Your objective:
Ignoring the pictures, copy the data exactly.

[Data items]

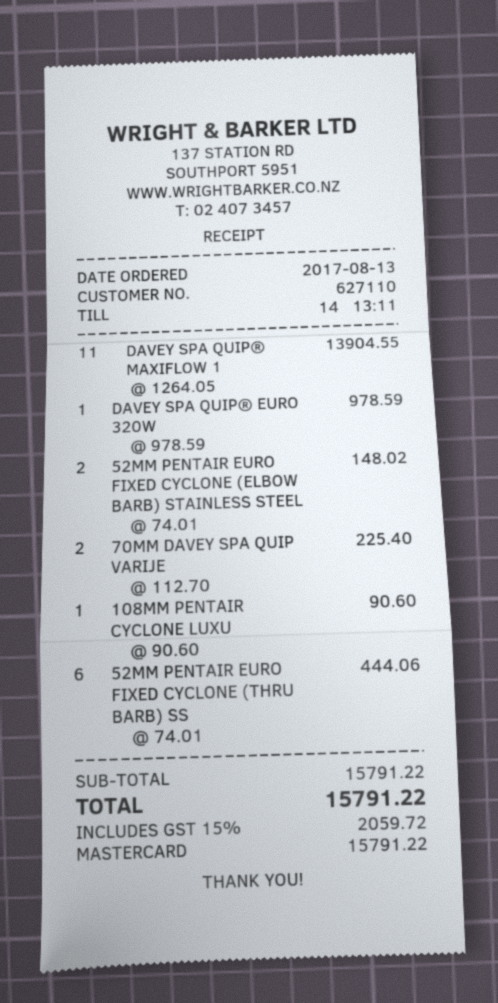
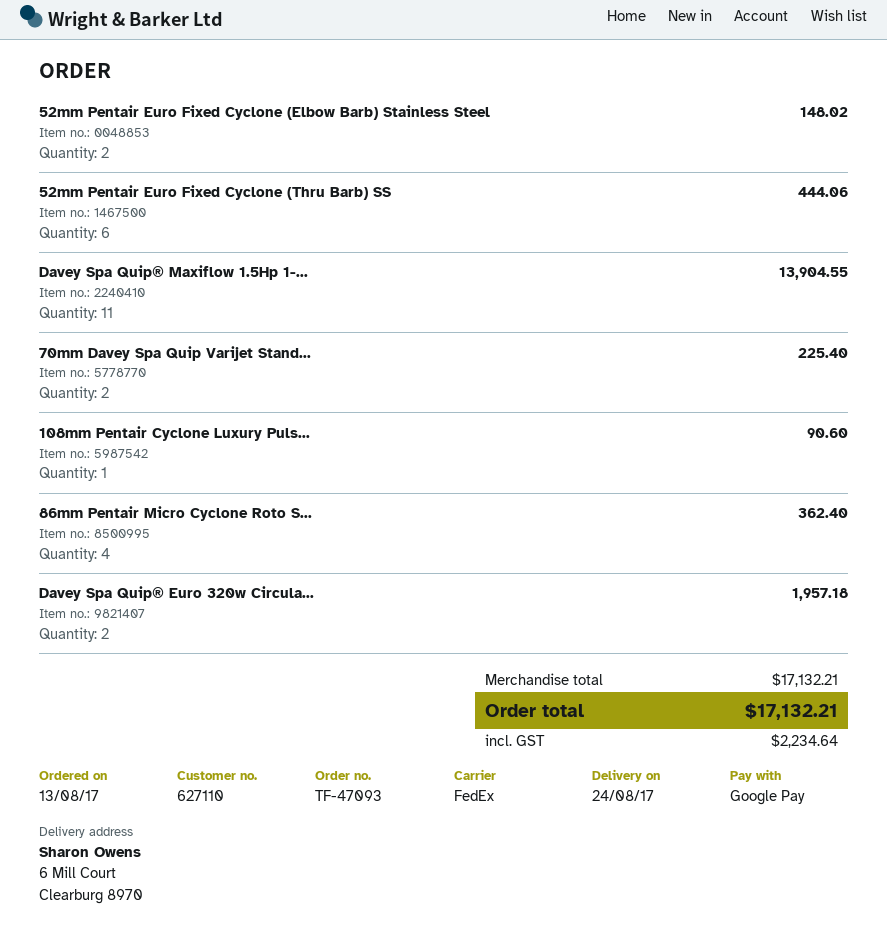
payment method: Mastercard -> Google Pay
DAVEY SPA QUIP® EURO 320W: 1 for 978.59 -> 2 for 1957.18
86mm Pentair Micro Cyclone Roto S...: none -> 4 for 362.40
subtotal: 15791.22 -> 17132.21
tax: 2059.72 -> 2234.64
total: 15791.22 -> 17132.21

Output for this exercise:
payment method: Mastercard -> Google Pay
DAVEY SPA QUIP® EURO 320W: 1 for 978.59 -> 2 for 1957.18
86mm Pentair Micro Cyclone Roto S...: none -> 4 for 362.40
subtotal: 15791.22 -> 17132.21
tax: 2059.72 -> 2234.64
total: 15791.22 -> 17132.21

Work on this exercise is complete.